Ojai, California, iancollings.com
As one-half of the Brooklyn-based duo Fort Standard, Collings appeared on our list once before, way back in 2013. But five years ago, Collings left the practice he had helped found in order to take a three-year hiatus, spending time with his family and finding inspiration in the wilds of 
Central America. When he emerged in late 2020, it was with a full-fledged sculpture practice, a flurry of solo shows with The Future Perfect, and a new visual vocabulary that puts a primacy on natural materials and the ways in which they want to be in the world. He can’t rid himself entirely of utility, though, and one of our favorite pieces in his collection is a basalt coffee table that looks like as though it’s been slicked with a sheen of tar. 

What is American design to you, and what excites you about it?

What is exciting to me about American Design feels revealed in this question. There is a largely accepted attitude to maintain a state of flux and exploration. To move in a direction of discovery and rediscovery. Leaving definition (or non definition) up to whoever’s doing the activity. At this point in my life, American design, art, and pretty much everything else are, for me, about interacting with vast spaces — those both physical and metaphysical. I’m interested in experiences that offer higher levels of aliveness. And as much as I allow myself, I want to make objects that feel like rolling around in the mud in a dark cave then running out naked, excited, into the river.

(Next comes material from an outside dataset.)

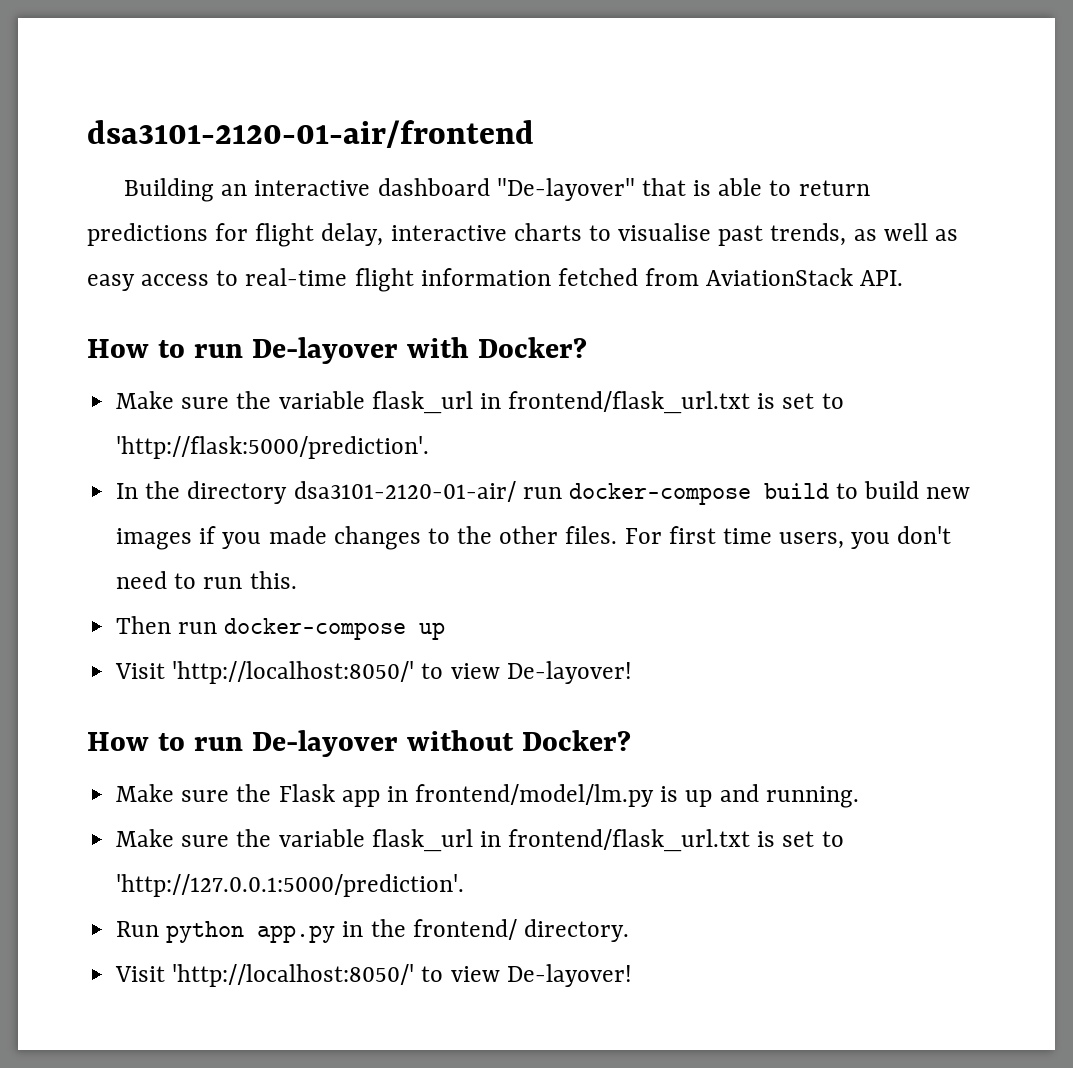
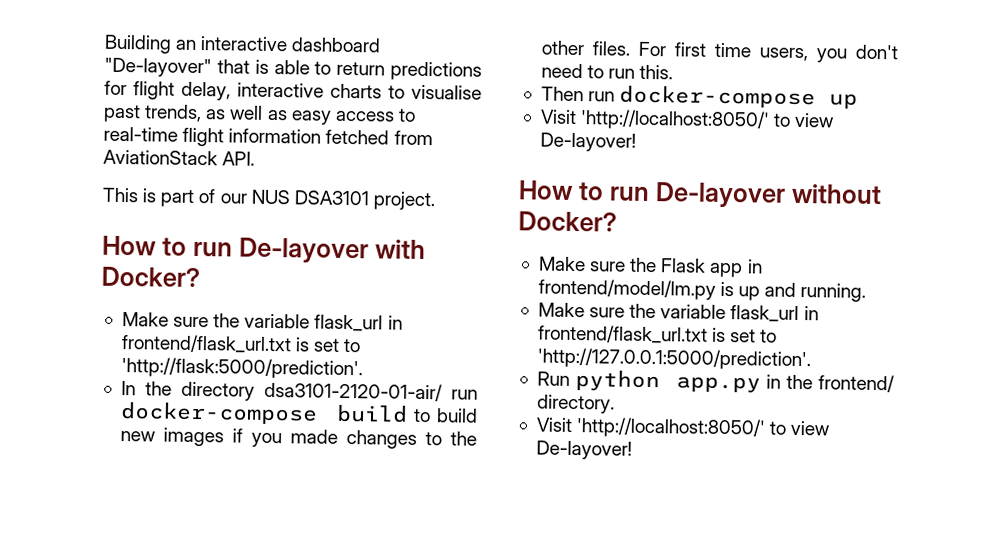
[87,120,534,148] dsa3101-2120-01-air/frontend // -> (104, 44) none
(904, 278) none -> [102,187,436,211] // This is part of our NUS DSA3101 project.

What are your plans and highlights for the upcoming year?

Considering I’m still trying to answer that question for the last three years, and that my plans hardly go as planned anyway, the one constant is the work. I’m engaged in doing the work and in that sense, I’m making new work for a couple of new shows and collections and some secret, exciting commissions for large-scale sculptures. But mostly I’m working to move deeper in the direction I’ve been building into for the last few years. To see if I can break out the other side. In that way, I’m feeling into new materials, spaces, and places. But for the moment I’m very excited about our Californian-winter vegetable garden, rain, and our hopes to return to the Costa Rican jungle sometime soon.

What inspires or informs your work in general?

Inspiration can be hard to pin down, because it’s all the stuff and none of it. For me, it is the sometimes-messy life stuff and the glossy, sexy culture stuff and the quiet things, too, like stars, rocks, and dreams. Lately I’ve been paying attention to the uncomfortable feelings, like nothing working the way I want it to. I also get excited when I find sea fossils at the tops of mountains or rocks made of other rocks for the way they remind me of bigger things. My daughter’s big eyes and determined little hands, old trees and the moment day becomes night are also the stuff of magic and the mystery, which I’ve sadly underrated in the past.

I’m currently reading: Slaughterhouse Five, The Smell of Rain on Dust by Martin Prechtel, and Chris Vitale’s Networkologies (again). I’m listening to The Power of Myth, interviews with Joseph Campbell for probably the hundredth time, any interview with Wade Davis and spending as much time as possible in the mountains.